JAFFE: Joanna Hiatt Kim, a vice president of the American Hospital Association, explains that if the recovery auditor decides that an inpatient should have been an outpatient...

KIM: The hospitals must return the funding that they had received years earlier. And they then often get little or no reimbursement, even though there's no dispute whatsoever that the care that they received was reasonable and necessary.

JAFFE: So hospitals increasingly use observation status, to make sure Medicare pays them something that they won't have to give back. Meanwhile, the American Hospital Association is also suing the government. The Department of Health and Human Services wouldn't talk about the issue because of the pending lawsuits.

The department has issued some new rules designed to make things better for patients and hospitals. But critics say it's not enough. Really fixing this will take an act of Congress, says Congressman Joe Courtney.

REP. JOE COURTNEY: It was not really an issue which could be resolved that easily by Medicare through an administrative change.

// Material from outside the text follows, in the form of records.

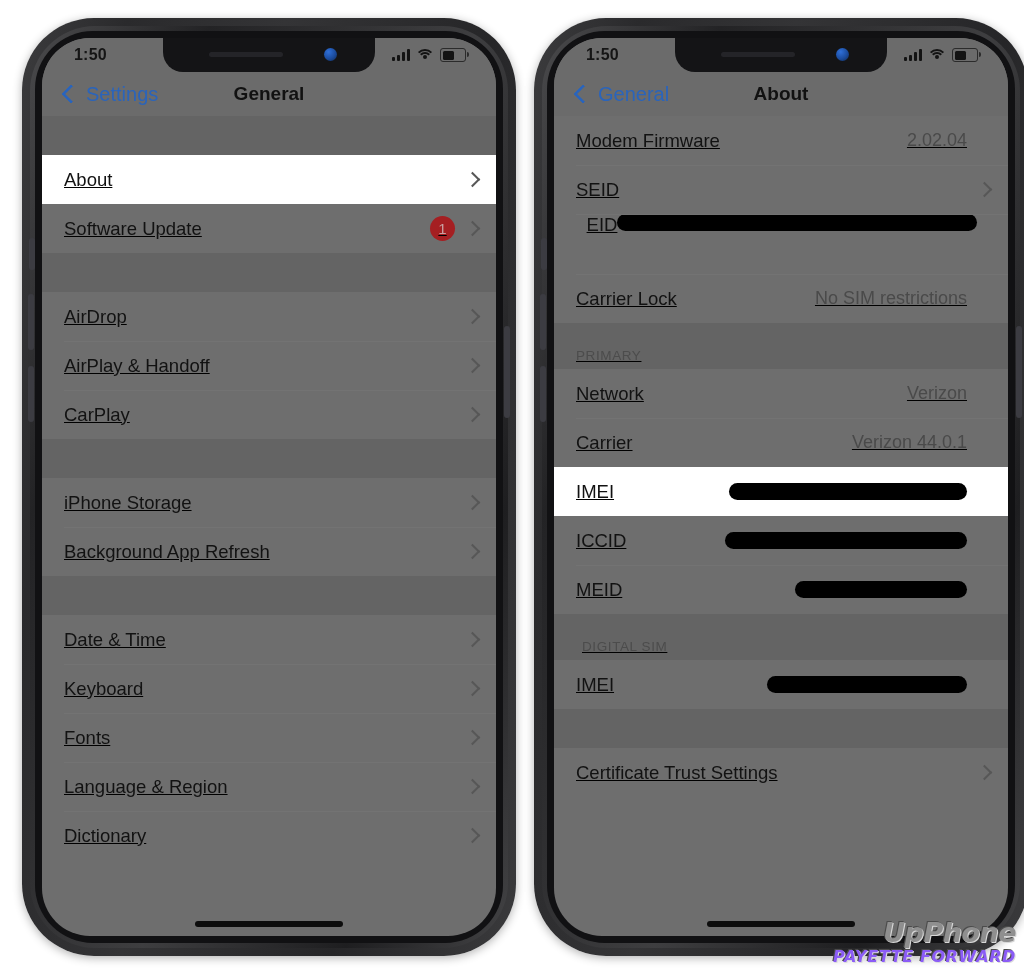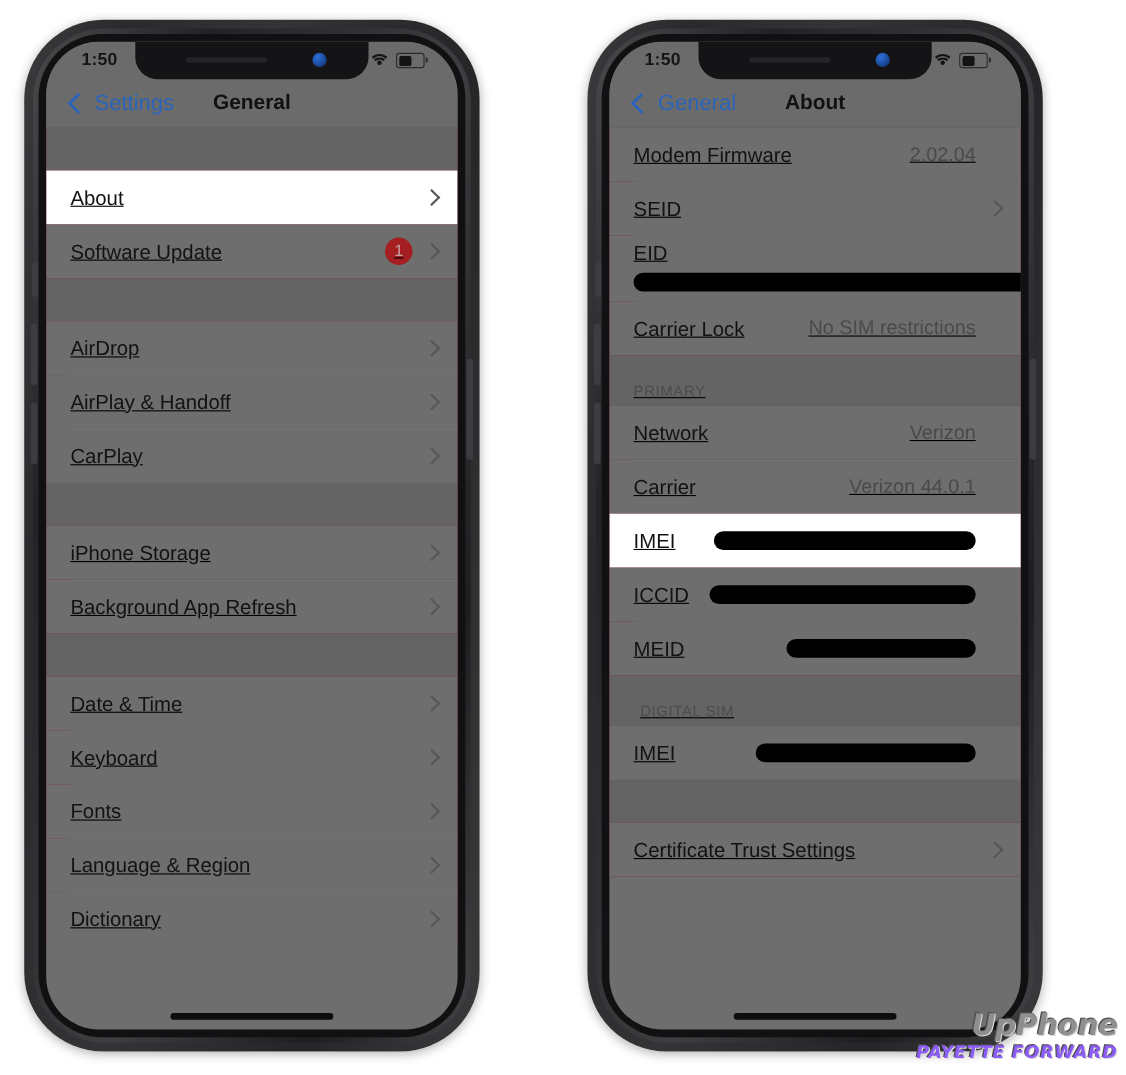--- a/index.html
+++ b/index.html
@@ -6,21 +6,21 @@
   body{
     width:1024px;height:977px;
     background:#ffffff;
     font-family:"Liberation Sans","DejaVu Sans",sans-serif;
     overflow:hidden;
     position:relative;
   }
   .stage{position:absolute;left:0;top:0;width:1024px;height:977px;}
 
   
-  .phone{position:absolute;top:18px;width:414px;height:938px;}
+  .phone{position:absolute;top:18px;width:494px;height:938px;}
   .phone.left{left:22px;}
   .phone.right{left:534px;}
 
   .shell-outer{
     position:absolute;inset:0;
     border-radius:72px;
     background:linear-gradient(100deg,#3b3b3d 0%,#2a2a2c 16%,#343436 40%,#262628 72%,#3a3a3c 100%);
     box-shadow:0 2px 10px rgba(0,0,0,.30);
   }
   .shell-mid{
@@ -139,21 +139,21 @@
   }
   .sect-hdr{
     background:#646464;color:#4c4c4c;
     font-size:13.5px;letter-spacing:.6px;
     padding:0 22px 6px 22px;display:flex;align-items:flex-end;
     box-sizing:border-box;
   }
   .redact{
     background:#000;border-radius:9px;height:17px;flex:0 0 auto;
   }
-  .row.wide{flex-direction:column;align-items:stretch;justify-content:center;height:60px;padding-bottom:4px;}
+  .row.wide{flex-direction:row;align-items:stretch;justify-content:center;height:60px;padding-bottom:4px;text-align:center;}
   .row.wide .label{margin-bottom:7px;}
 
   
   .home-ind{
     position:absolute;bottom:9px;left:50%;transform:translateX(-50%);
     width:148px;height:6px;border-radius:4px;background:#0d0d0d;z-index:7;
   }
 
   
   .wm{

JAFFE: Which is why Courtney has proposed legislation that would require Medicare to pay for follow-up treatment in a nursing home, for any patient who had been in a hospital for at least three days - inpatient, outpatient, observation; doesn't matter. Courtney, a Democrat, has more than 90 co-sponsors, including 20 Republicans.

COURTNEY: This is an issue that has a life of its own. It is not an issue that really sort of falls into tradition partisan playbooks.

JAFFE: Which may not matter in a Congress as gridlocked as this one.